— Instructions to follow —
A single number is the answer here: the count of lines in the data below that include the word "Step".

(Extracted data entries)

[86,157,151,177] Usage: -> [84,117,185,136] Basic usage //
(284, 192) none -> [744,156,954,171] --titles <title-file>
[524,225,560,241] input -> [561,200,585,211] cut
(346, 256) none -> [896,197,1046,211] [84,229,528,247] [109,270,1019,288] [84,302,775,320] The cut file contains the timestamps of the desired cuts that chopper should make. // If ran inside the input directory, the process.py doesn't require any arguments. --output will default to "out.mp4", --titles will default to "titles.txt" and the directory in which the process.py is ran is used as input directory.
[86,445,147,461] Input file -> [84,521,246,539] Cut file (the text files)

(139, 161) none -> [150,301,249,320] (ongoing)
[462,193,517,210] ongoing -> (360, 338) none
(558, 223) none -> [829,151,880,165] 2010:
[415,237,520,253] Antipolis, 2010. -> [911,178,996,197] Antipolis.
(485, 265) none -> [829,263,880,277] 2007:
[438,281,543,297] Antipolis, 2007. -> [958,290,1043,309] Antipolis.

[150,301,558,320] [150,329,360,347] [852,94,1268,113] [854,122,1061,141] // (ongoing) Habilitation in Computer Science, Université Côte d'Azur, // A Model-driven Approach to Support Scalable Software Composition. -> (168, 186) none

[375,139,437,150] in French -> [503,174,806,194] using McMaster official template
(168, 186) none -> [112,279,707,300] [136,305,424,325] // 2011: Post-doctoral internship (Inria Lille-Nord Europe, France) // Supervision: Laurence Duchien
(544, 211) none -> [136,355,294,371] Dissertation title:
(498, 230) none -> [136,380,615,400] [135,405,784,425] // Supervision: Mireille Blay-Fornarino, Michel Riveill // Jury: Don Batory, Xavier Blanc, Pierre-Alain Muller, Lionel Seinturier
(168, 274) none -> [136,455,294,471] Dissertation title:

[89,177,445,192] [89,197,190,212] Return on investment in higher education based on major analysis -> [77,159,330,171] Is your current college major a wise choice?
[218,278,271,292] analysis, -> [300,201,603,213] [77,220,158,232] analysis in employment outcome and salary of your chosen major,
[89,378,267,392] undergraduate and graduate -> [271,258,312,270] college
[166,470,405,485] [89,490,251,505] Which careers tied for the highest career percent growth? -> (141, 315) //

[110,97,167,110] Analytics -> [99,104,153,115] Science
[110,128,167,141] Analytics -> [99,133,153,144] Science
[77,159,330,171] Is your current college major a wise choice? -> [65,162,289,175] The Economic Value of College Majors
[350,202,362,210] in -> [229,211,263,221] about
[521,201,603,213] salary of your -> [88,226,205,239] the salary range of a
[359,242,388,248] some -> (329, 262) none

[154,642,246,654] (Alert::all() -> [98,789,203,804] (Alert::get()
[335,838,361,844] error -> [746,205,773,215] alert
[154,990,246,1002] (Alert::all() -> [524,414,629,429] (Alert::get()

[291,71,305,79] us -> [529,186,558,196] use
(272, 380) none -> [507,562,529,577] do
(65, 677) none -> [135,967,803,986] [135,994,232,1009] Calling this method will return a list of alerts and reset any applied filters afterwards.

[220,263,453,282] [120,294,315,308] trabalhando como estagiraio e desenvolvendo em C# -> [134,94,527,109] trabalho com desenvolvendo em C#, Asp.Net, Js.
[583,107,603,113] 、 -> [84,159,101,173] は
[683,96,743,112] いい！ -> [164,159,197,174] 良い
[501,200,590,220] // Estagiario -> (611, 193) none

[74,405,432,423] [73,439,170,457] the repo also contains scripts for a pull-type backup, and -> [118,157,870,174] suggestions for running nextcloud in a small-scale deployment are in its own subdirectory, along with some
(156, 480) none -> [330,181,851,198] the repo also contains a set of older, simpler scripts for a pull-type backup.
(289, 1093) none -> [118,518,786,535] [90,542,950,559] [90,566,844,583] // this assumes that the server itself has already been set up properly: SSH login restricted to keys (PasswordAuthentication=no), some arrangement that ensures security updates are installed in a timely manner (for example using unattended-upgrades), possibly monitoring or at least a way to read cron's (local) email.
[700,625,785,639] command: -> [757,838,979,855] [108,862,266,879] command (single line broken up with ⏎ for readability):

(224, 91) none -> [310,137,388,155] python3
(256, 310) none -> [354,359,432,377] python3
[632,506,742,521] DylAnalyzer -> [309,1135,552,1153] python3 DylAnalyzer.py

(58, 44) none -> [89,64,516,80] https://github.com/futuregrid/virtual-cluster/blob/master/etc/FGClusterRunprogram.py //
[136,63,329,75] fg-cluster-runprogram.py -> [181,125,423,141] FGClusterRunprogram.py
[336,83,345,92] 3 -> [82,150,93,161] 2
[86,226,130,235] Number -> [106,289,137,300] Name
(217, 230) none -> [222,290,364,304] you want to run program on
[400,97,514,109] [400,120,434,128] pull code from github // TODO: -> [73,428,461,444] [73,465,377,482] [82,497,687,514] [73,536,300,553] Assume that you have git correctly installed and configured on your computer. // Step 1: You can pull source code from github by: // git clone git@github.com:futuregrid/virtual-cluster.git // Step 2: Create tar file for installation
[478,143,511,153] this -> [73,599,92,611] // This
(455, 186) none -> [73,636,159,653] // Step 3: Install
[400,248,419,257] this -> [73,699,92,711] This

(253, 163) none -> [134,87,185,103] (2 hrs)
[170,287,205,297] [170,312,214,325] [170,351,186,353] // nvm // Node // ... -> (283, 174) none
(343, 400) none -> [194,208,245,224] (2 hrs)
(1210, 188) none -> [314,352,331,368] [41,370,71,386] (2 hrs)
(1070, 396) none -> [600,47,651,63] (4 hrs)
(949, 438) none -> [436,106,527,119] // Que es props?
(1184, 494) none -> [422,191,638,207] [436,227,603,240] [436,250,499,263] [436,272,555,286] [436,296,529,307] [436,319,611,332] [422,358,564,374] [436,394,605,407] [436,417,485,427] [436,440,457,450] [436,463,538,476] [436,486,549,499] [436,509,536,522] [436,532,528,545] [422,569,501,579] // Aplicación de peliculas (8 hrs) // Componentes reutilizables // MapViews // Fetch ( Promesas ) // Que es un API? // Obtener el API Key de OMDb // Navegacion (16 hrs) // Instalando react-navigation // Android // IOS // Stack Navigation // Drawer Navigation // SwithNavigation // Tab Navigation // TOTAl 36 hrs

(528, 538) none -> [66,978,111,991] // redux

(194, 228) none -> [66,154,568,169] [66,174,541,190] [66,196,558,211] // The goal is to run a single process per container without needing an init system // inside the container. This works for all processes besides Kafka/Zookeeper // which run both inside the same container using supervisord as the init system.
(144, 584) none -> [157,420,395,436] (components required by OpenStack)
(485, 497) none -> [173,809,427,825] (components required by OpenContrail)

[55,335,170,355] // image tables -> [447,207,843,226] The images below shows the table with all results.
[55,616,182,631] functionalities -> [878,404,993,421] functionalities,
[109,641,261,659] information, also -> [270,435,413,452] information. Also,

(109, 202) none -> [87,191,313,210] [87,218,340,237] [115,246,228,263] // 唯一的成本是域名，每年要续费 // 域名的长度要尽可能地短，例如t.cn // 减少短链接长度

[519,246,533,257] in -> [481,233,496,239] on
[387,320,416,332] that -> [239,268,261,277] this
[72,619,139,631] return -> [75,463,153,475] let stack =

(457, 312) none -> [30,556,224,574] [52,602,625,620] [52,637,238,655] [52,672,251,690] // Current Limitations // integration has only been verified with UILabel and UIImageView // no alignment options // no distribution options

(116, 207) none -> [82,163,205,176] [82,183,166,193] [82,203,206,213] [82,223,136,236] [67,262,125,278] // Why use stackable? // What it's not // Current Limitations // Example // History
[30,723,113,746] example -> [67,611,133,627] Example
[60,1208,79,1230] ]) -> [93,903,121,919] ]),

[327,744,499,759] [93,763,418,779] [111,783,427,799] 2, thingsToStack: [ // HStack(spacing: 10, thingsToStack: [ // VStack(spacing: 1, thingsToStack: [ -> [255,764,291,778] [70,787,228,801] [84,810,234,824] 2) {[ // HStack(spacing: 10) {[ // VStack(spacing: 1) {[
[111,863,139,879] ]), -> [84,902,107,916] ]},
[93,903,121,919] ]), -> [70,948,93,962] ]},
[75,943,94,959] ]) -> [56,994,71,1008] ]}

— Task answer —
2